Although a thorough comparison of the results with previous numerical and in vivo studies was performed, an extensive validation of the models could not be achieved due to the lack of experimental biomechanical data directly investigating the effect of curvature and instrumentation strategies in AIS correction. This aspect is especially critical if in silico clinical trials are intended to be used as medical devices, i.e. to draw decisions impacting the clinical decisions for specific patients or to prove the validity of implants or surgical techniques for regulatory purposes. As a matter of fact, the models described in this paper as well as other AIS correction models reported in the literature would likely not fulfil the critera described in the ASME standard V V 40 about the credibility of computational models72, which requires among other things the quantification of uncertainties and the validation against high-quality in vivo or in vitro comparators, not available in this field as mentioned above. However, it should be noted that the present modelling framework was not intended to be used as a medical device but was rather aimed at providing a better understanding of the relevance of some parameters on the biomechanical outcome of the surgery, with no direct influence on specific patients or implants.

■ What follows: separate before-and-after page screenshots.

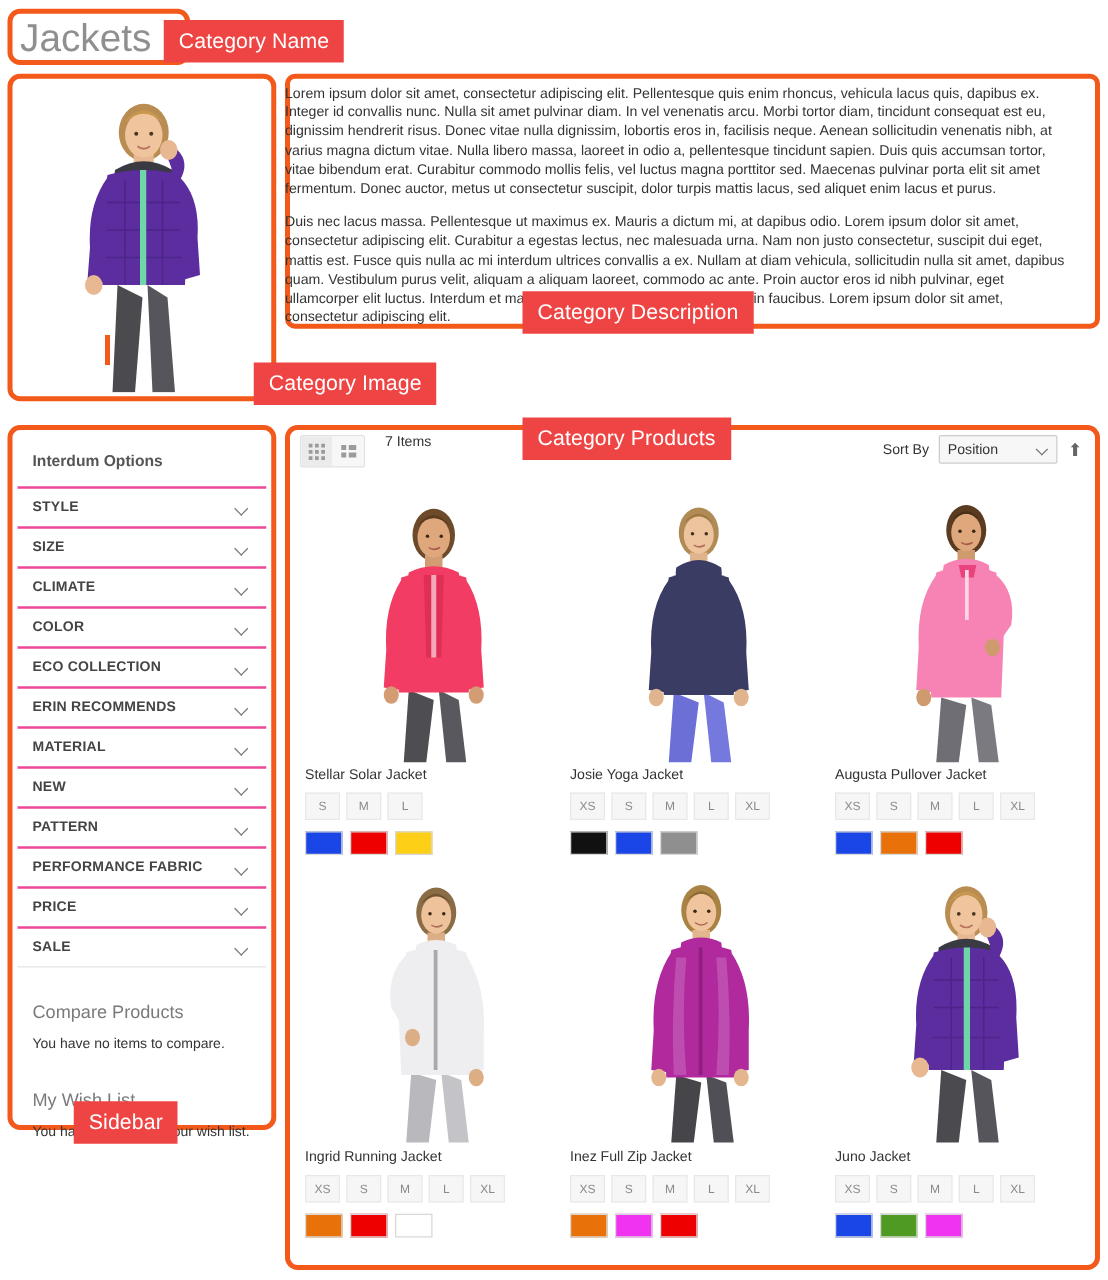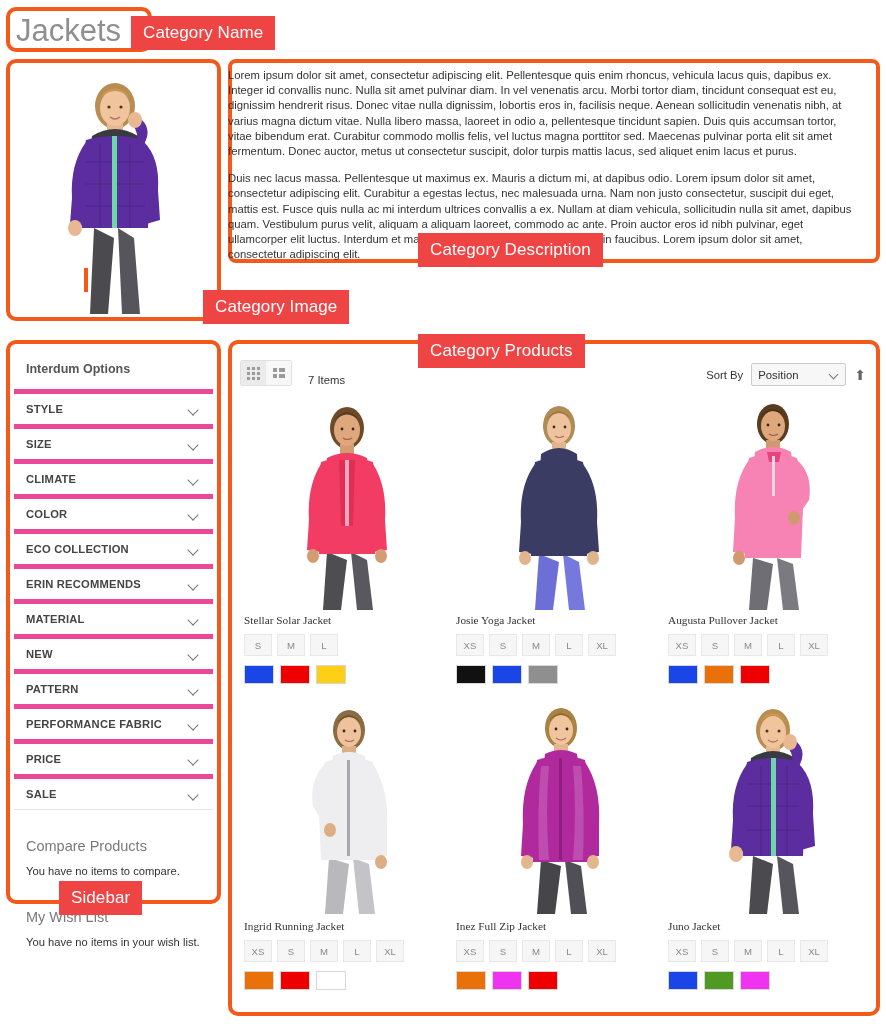--- a/index.html
+++ b/index.html
@@ -59,40 +59,40 @@
   }
 
   
   #sidebar-frame{left:6px;top:340px;width:215px;height:564px;}
   #sidebar-inner{position:absolute;left:14px;top:348px;width:199px;z-index:20;}
   .sidebar-heading{
     font-size:12.5px;color:#555;font-weight:700;padding:14px 12px 13px 12px;
   }
   .filter-row{
     display:flex;align-items:center;justify-content:space-between;
-    border-top:5px solid #ec4899;
+    border-top:2px solid #ec4899;
     padding:9px 12px 9px 12px;
     font-size:11.2px;font-weight:700;color:#444;letter-spacing:0.2px;
     background:#fff;
   }
   .chev{width:11px;height:11px;position:relative;flex:none;margin-right:2px;}
   .chev:before{
     content:"";position:absolute;left:1px;top:2px;width:7px;height:7px;
     border-right:1.6px solid #777;border-bottom:1.6px solid #777;
     transform:rotate(45deg);
   }
   .side-block{padding:0 12px;}
   .side-block .sb-title{font-size:14.5px;color:#7a7a7a;font-weight:400;margin:0 0 11px 0;}
   .side-block .sb-text{font-size:11.2px;color:#333;margin:0;}
 
   
   #products-frame{left:228px;top:340px;width:652px;height:676px;}
   #products-inner{position:absolute;left:236px;top:348px;width:636px;height:660px;z-index:20;}
 
-  .toolbar{display:flex;align-items:flex-end;height:38px;padding:0 6px 0 4px;}
+  .toolbar{display:flex;align-items:flex-start;height:38px;padding:0 6px 0 4px;}
   .viewmodes{display:flex;border:1px solid #e0e0e0;border-radius:2px;overflow:hidden;}
   .vm{width:25px;height:24px;display:flex;align-items:center;justify-content:center;}
   .vm.active{background:#ebebeb;}
   .vm.inactive{background:#f7f7f7;}
   .dots3{display:grid;grid-template-columns:repeat(3,3px);grid-template-rows:repeat(3,3px);gap:2px;}
   .dots3 i{background:#9b9b9b;display:block;width:3px;height:3px;}
   .listicon{display:grid;grid-template-columns:4px 6px;grid-template-rows:repeat(2,4px);gap:2px;}
   .listicon i{background:#9b9b9b;display:block;}
   .count{font-size:11.3px;color:#333;margin-left:16px;}
   .toolbar-right{margin-left:auto;display:flex;align-items:center;gap:8px;}
@@ -106,21 +106,21 @@
   .select .sel-arrow{width:10px;height:10px;position:relative;}
   .select .sel-arrow:before{
     content:"";position:absolute;left:1px;top:1px;width:6px;height:6px;
     border-right:1.4px solid #777;border-bottom:1.4px solid #777;transform:rotate(45deg);
   }
   .sortdir{font-size:14px;color:#666;line-height:1;}
 
   .grid{display:flex;flex-wrap:wrap;margin-top:2px;}
   .product{width:212px;box-sizing:border-box;padding:0 6px 0 6px;margin-bottom:6px;}
   .prod-img{height:222px;display:flex;align-items:flex-end;justify-content:center;background:#fff;}
-  .prod-name{font-size:11.3px;color:#333;margin:4px 0 8px 2px;font-family:Liberation Serif, serif;}
+  .prod-name{font-size:11.3px;color:#333;margin:4px 0 8px 2px;}
   .sizes{display:flex;gap:5px;margin:0 0 9px 2px;}
   .size{
     min-width:28px;height:22px;border:1px solid #e8e8e8;background:#f6f6f6;
     display:flex;align-items:center;justify-content:center;
     font-size:9.6px;color:#8a8a8a;padding:0 5px;box-sizing:border-box;
   }
   .swatches{display:flex;gap:6px;margin:0 0 4px 2px;}
   .swatch{width:30px;height:19px;border:1px solid #d8d8d8;box-sizing:border-box;}
 </style>
 </head>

It should be noted that some of the limitations discussed above are shared with several available models of scoliosis correction, which also include rigid or beam elements and have a variable degree of sophistication43,44,46,53. With respect to the rigid-body models developed by the Montréal group, we did not account for the specific correction maneuvers, but we simply simultaneously imposed displacement boundary conditions to replicate, in a simplified way, the final corrected configuration. Despite all these limitations, the present dataset constitutes a highly valuable resource, especially considering that its size largely exceeds, in terms of both number of patients and surgical strategies, any biomechanical study about AIS correction previously published. Besides, it should be noted that the flexible simulation framework here presented would allow for a straightforward integration of functional loads applied after the deformity correction, such as compressive loads replicating standing, trunk flexion, carrying loads etc.

In conclusion, the fully automated simulation framework here described, which was employed on a large population of subjects with different curve types and severities, demonstrated that apical rotation, Cobb angle in the coronal plane and screw pattern are the most important predictors of high stresses and loads in the instrumentation after AIS correction. We believe that such large campaigns of biomechanical simulations, and in silico clinical trials in general, have an enormous potential for the study of AIS and for other pathologies exhibiting a high degree of inter-subject variability.